I Can’t Date Jesus: Love, Sex, Family, Race, and Other Reasons I’ve Put My Faith in Beyoncé
by Michael Arceneaux
Atria/37 Ink. 256 pages, $17.
MICHAEL ARCENEAUX, born in Houston to a family originally from Louisiana, is a self-described country boy. He was raised Catholic but by his twenties had stopped attending church, much to the chagrin of his devout mother. Arceneaux, who now lives in Harlem, is black and gay. Since graduating from college more than twenty years ago, he has made his living as a writer of essays that have appeared in print publications, social media, and now in his first book, in which he writes, often quite humorously, about his personal life. His take on what it means to be a gay, African-American ex-Catholic from Texas often defies expectations and forces readers to confront their comfortable but misguided assumptions on any number of topics. I Can’t Date Jesus can be both funny and unsettling.

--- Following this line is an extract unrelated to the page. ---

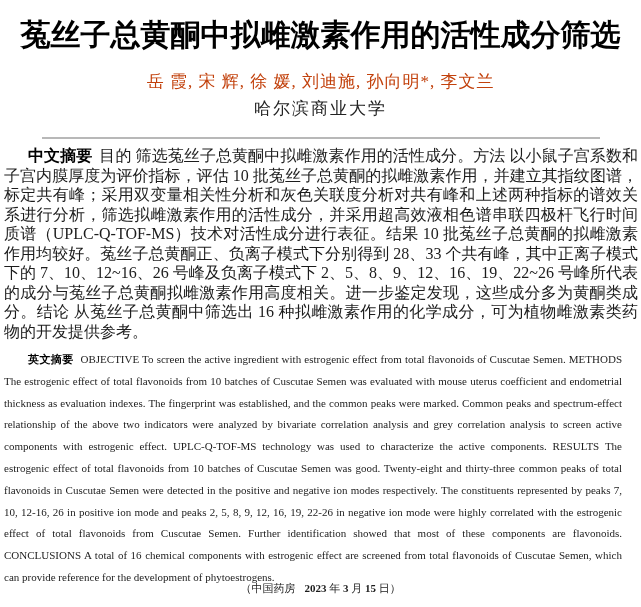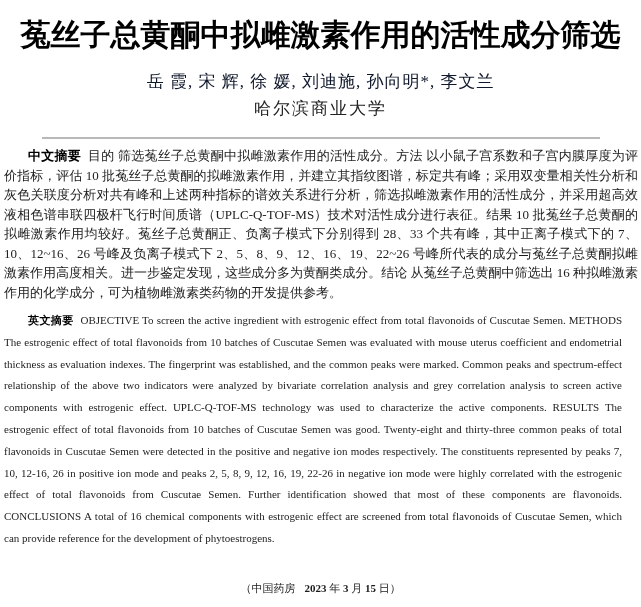"岳 霞, 宋 辉, 徐" .authors { color: #0f172a -> #c2410c }
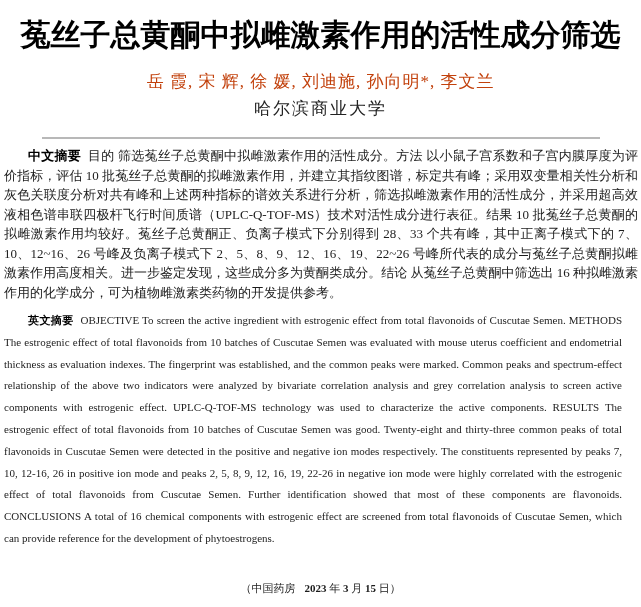"中文摘要 目的 筛选菟丝子总黄酮中拟雌激素作用的活性成分。方法" .abstract-cn { font-size: 13px -> 16px }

The book’s essays constitute a disjointed autobiography. Arceneaux writes about his childhood sexual experiences, his early religious indoctrination, his love for female recording artists (particularly Beyoncé), his struggle to make a living as a writer, coming out, and dating. He frequently makes fun of himself. There are disastrous first dates where he drinks too much, his struggle to live in Los Angeles without a car, and his fear that a man he met online has infested his apartment with bedbugs. His humor, however, cuts both ways. He doesn’t hesitate to call one of the men he dates a stupid, superficial jackass. Forced to ride the bus in L.A., he complains: “On top of the bus being crammed full of people who needed to better familiarize themselves with manners and strong deodorant, it was a wonderfully shitty way to get around the city.” It is not surprising that a blog he wrote is called “The Cynical Ones.” He refuses to express sympathy he doesn’t feel, whether toward dysfunctional members of his own family or poor people riding the bus.
He’s equally uncompromising in his use of black vernacular. Words such as “nigga,” “ho,” and “bitch” appear frequently, usually in a benign if not humorous context. Confronted with homophobia in a class at Howard University, he writes that he “promptly raised my hand to shut the dumb shit the fuck down.” Here the comic effect of the language underscores the seriousness of the situation. All of the essays in I Can’t Date Jesus have profoundly serious things to say about being gay and black in America. Remembering the time Fr. Marty, an African-American priest who must have sensed that the young Michael was not likely to date girls, approached him about becoming a priest, he does comic riffs on confession and vestments. It was this encounter that prompted him to ask fundamental questions about embracing a religion that expected him not to act on his sexual desires.
The strongest essays deal with Arceneaux’ conflicted relationships with his mother and father, with the man currently occupying the White House, and with the power of “whiteness” to oppress black people. When Michael was young, his paternal uncle died of AIDS. His father’s drunken reaction, “Fuck that faggot,” caused Michael to fear both AIDS and his own burgeoning sexual impulses. Combined with his father’s abusive treatment of his mother, this experience initiated difficulties with sexual and emotional intimacy that continue to plague him. He acknowledges that his mother is the strongest person he has ever known and that she’s responsible for his drive to succeed. But the Christian doctrines that she lives by make her unable to accept that her son is gay. There is no happy ending to this story, only a declaration of “how much we love each other.”
The short essay on the 45th president is called “Sweet Potato Saddam.” The title is one of Arceneaux’ substitutes for “that jackass’s name.” In blunt terms, he calls out the undeniable racism in America that determined the outcome of the 2016 election, a racism that surprised everyone but black people. “The Pinkprint” is a powerful essay that addresses the tremendous gulf between black and white America. Arceneaux is unflinching in his comments about the real reasons for the high rate of HIV infection among black and Latino gay men and about our delusional discussions concerning sexual racism among gay men. It is a defiant essay, written by a country boy who gave up on Jesus and, with Beyoncé’s help, put his faith in himself.
Daniel A Burr, a frequent contributor, lives in Covington, KY.